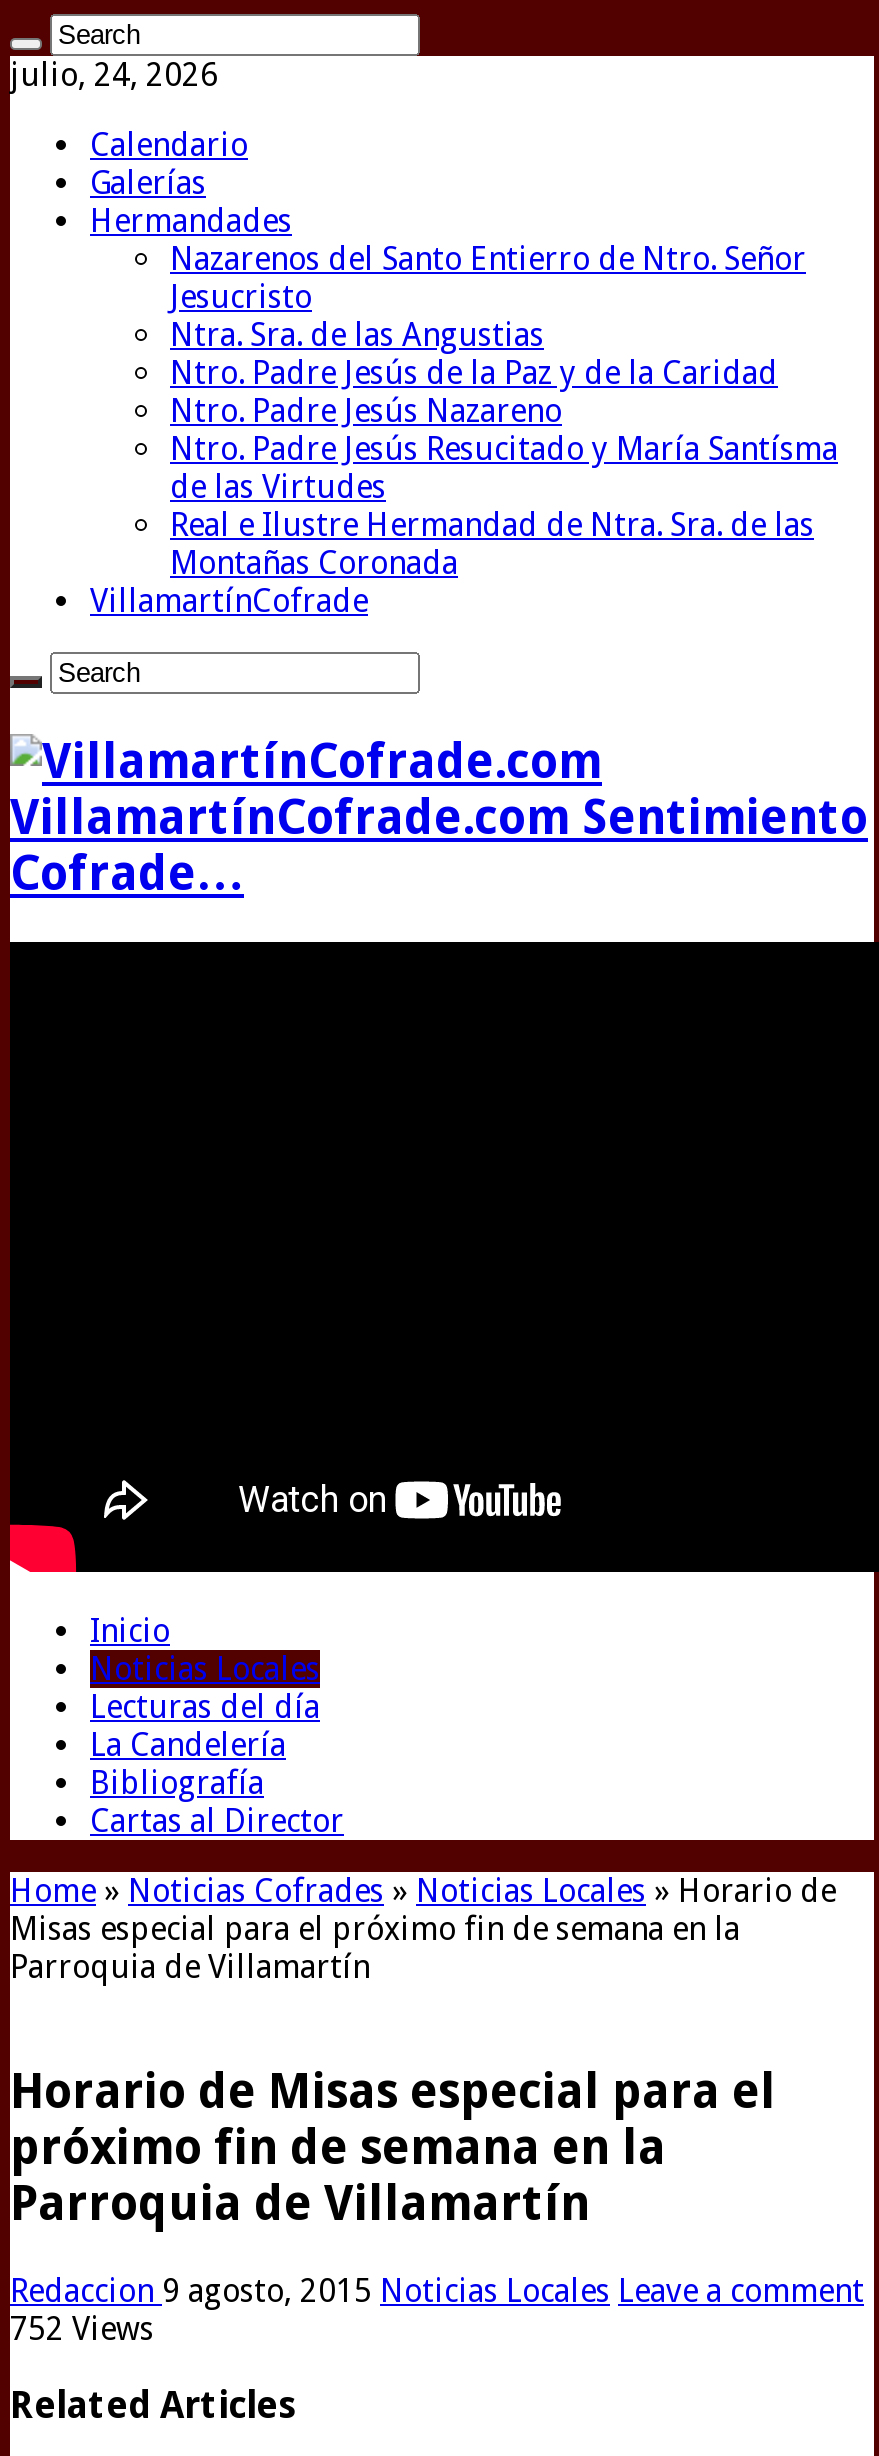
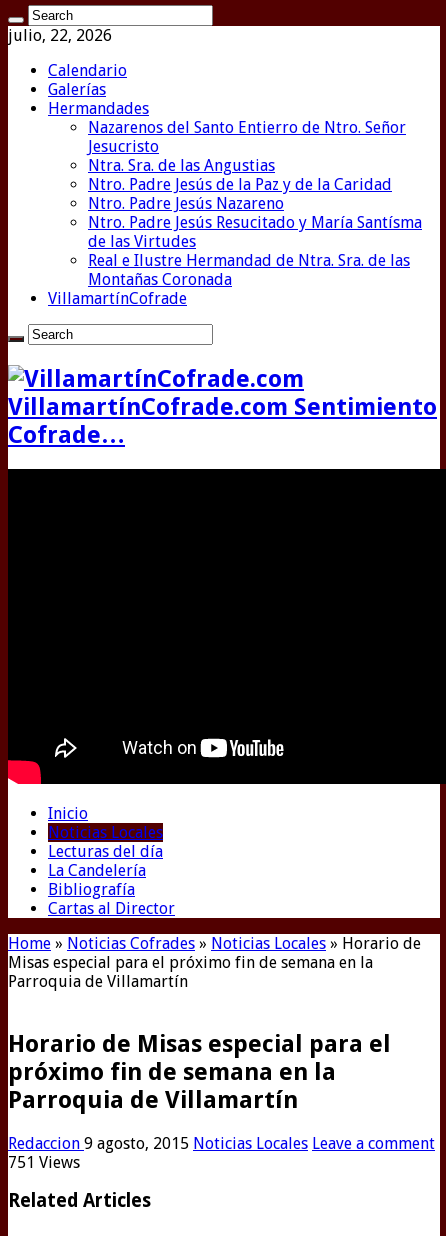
- julio, 24, 2026
+ julio, 22, 2026

- 752 Views
+ 751 Views
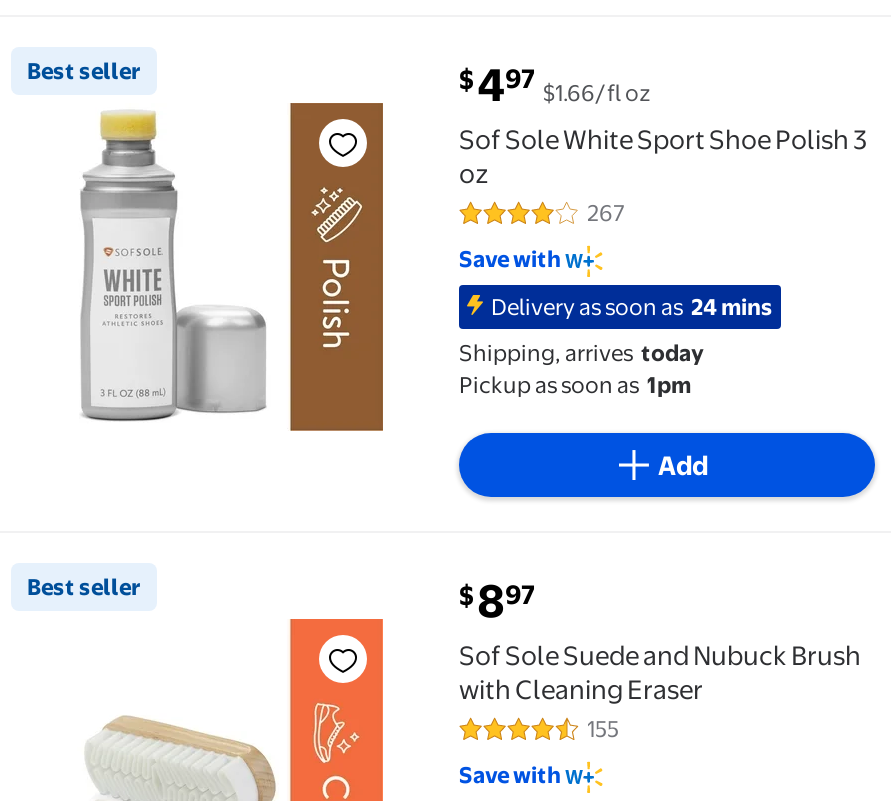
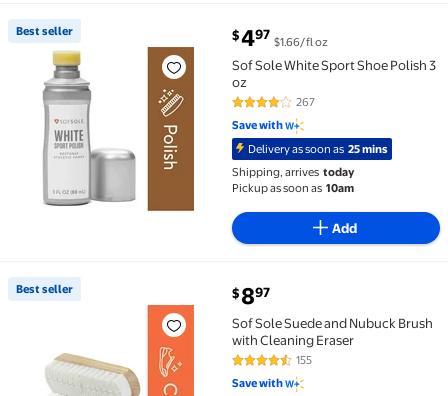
- Delivery as soon as 24 mins
+ Delivery as soon as 25 mins

- Pickup as soon as 1pm
+ Pickup as soon as 10am
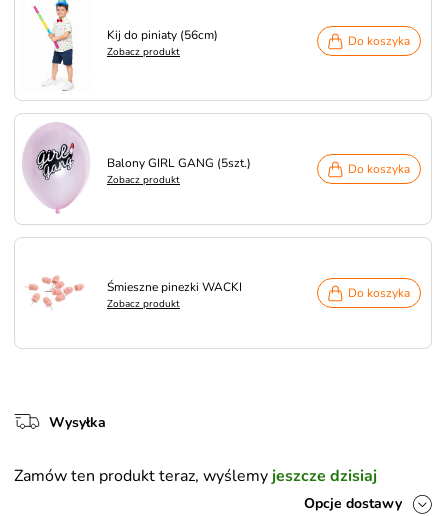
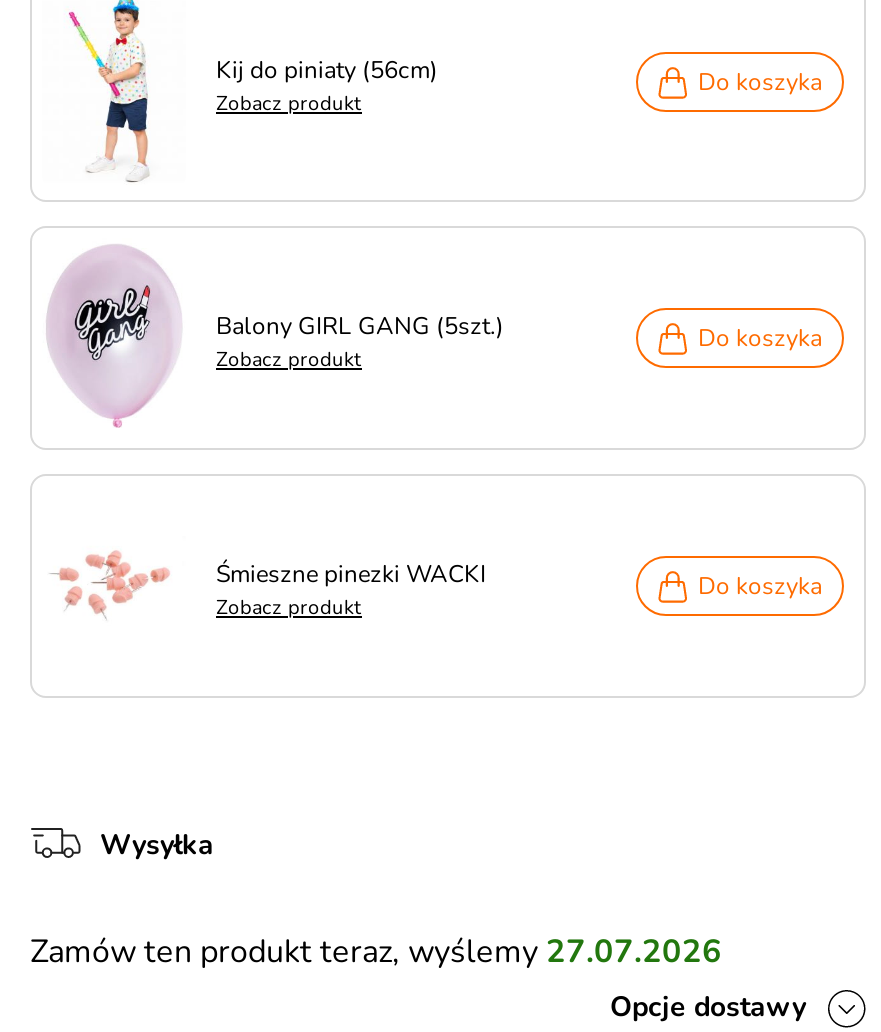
- Zamów ten produkt teraz, wyślemy jeszcze dzisiaj
+ Zamów ten produkt teraz, wyślemy 27.07.2026
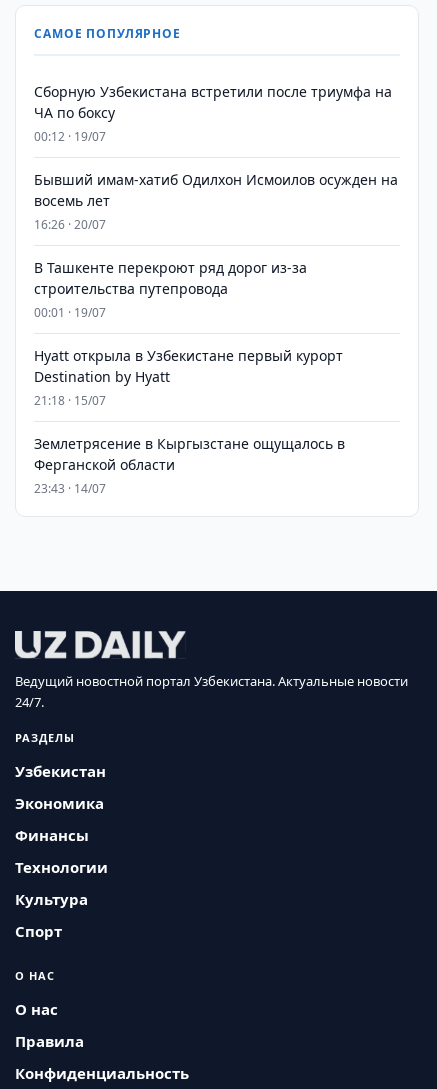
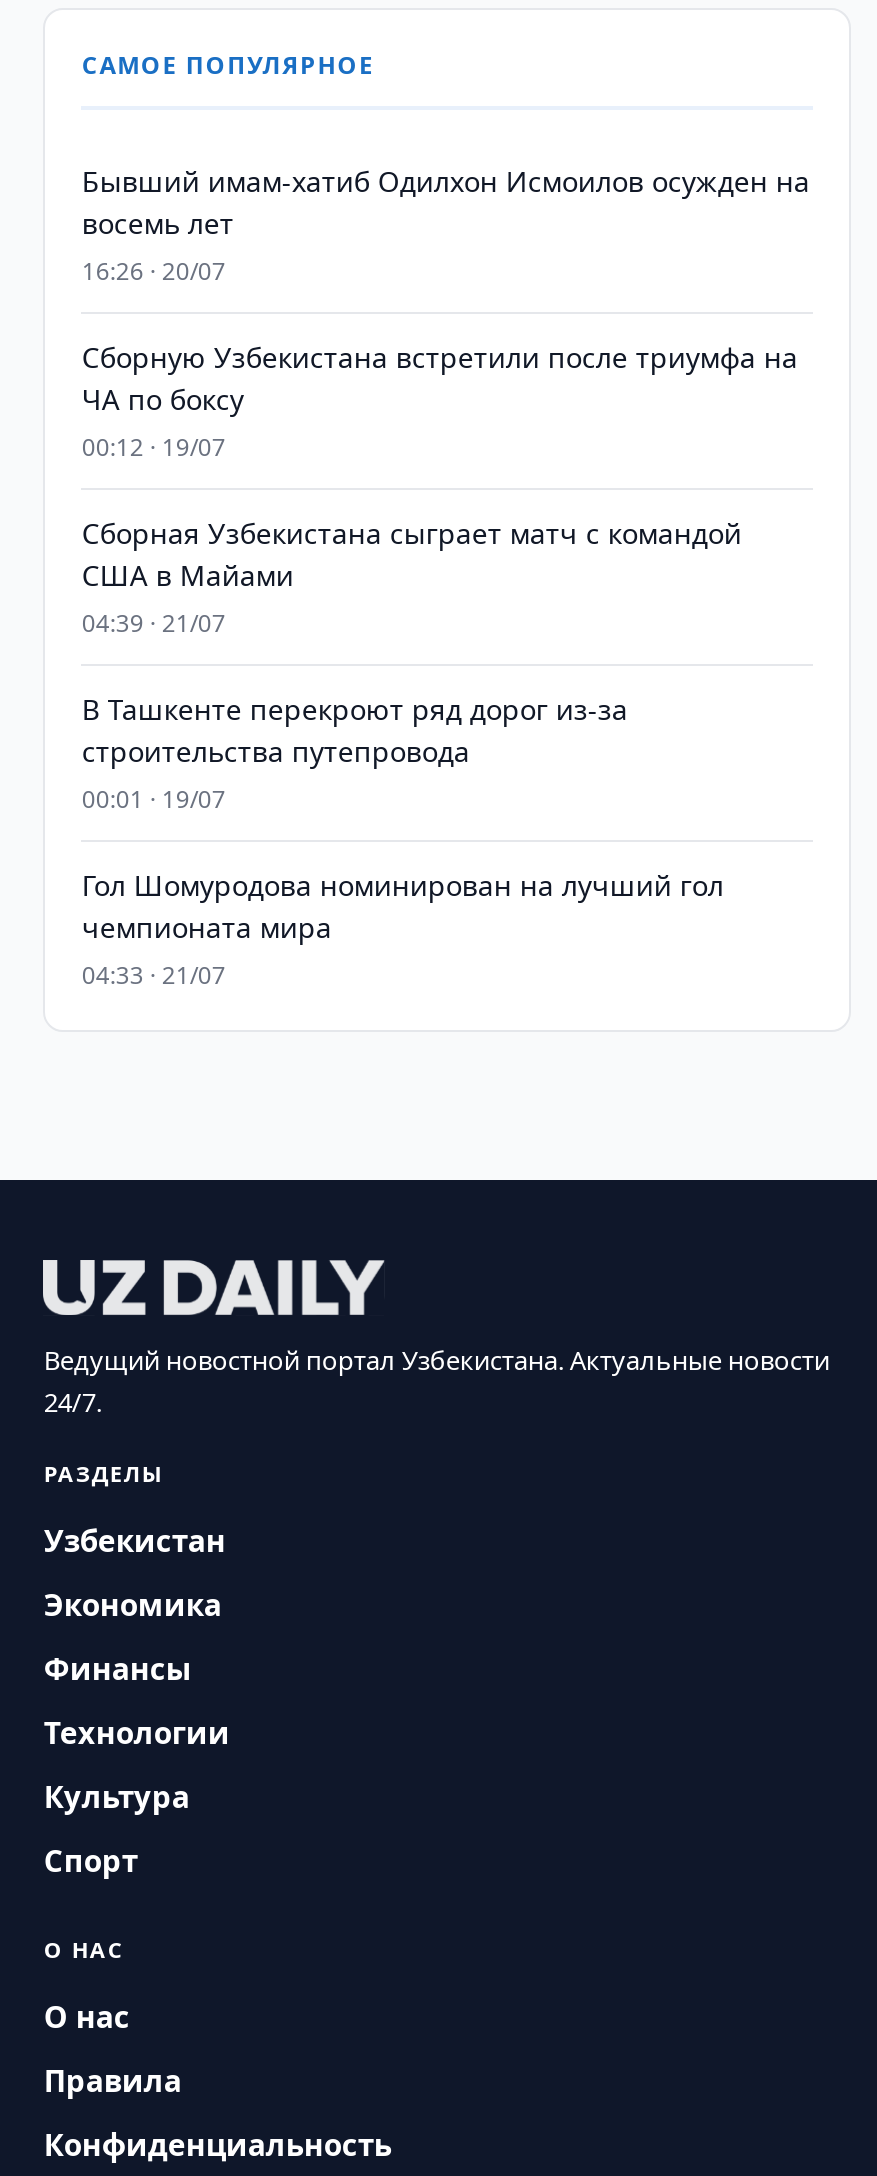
moved down: Сборную Узбекистана встретили после триумфа на | ЧА по боксу | 00:12 · 19/07

+ Сборная Узбекистана сыграет матч с командой
+ США в Майами
+ 04:39 · 21/07

moved up: Бывший имам-хатиб Одилхон Исмоилов осужден на | восемь лет | 16:26 · 20/07

moved down: В Ташкенте перекроют ряд дорог из-за | строительства путепровода | 00:01 · 19/07

- Hyatt открыла в Узбекистане первый курорт
- Destination by Hyatt
- 21:18 · 15/07
- Землетрясение в Кыргызстане ощущалось в
- Ферганской области
- 23:43 · 14/07
+ Гол Шомуродова номинирован на лучший гол
+ чемпионата мира
+ 04:33 · 21/07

> Exercise brief
Filter the listing above for the string "moved" and copy every matching line.

> Task response
moved down: Сборную Узбекистана встретили после триумфа на | ЧА по боксу | 00:12 · 19/07
moved up: Бывший имам-хатиб Одилхон Исмоилов осужден на | восемь лет | 16:26 · 20/07
moved down: В Ташкенте перекроют ряд дорог из-за | строительства путепровода | 00:01 · 19/07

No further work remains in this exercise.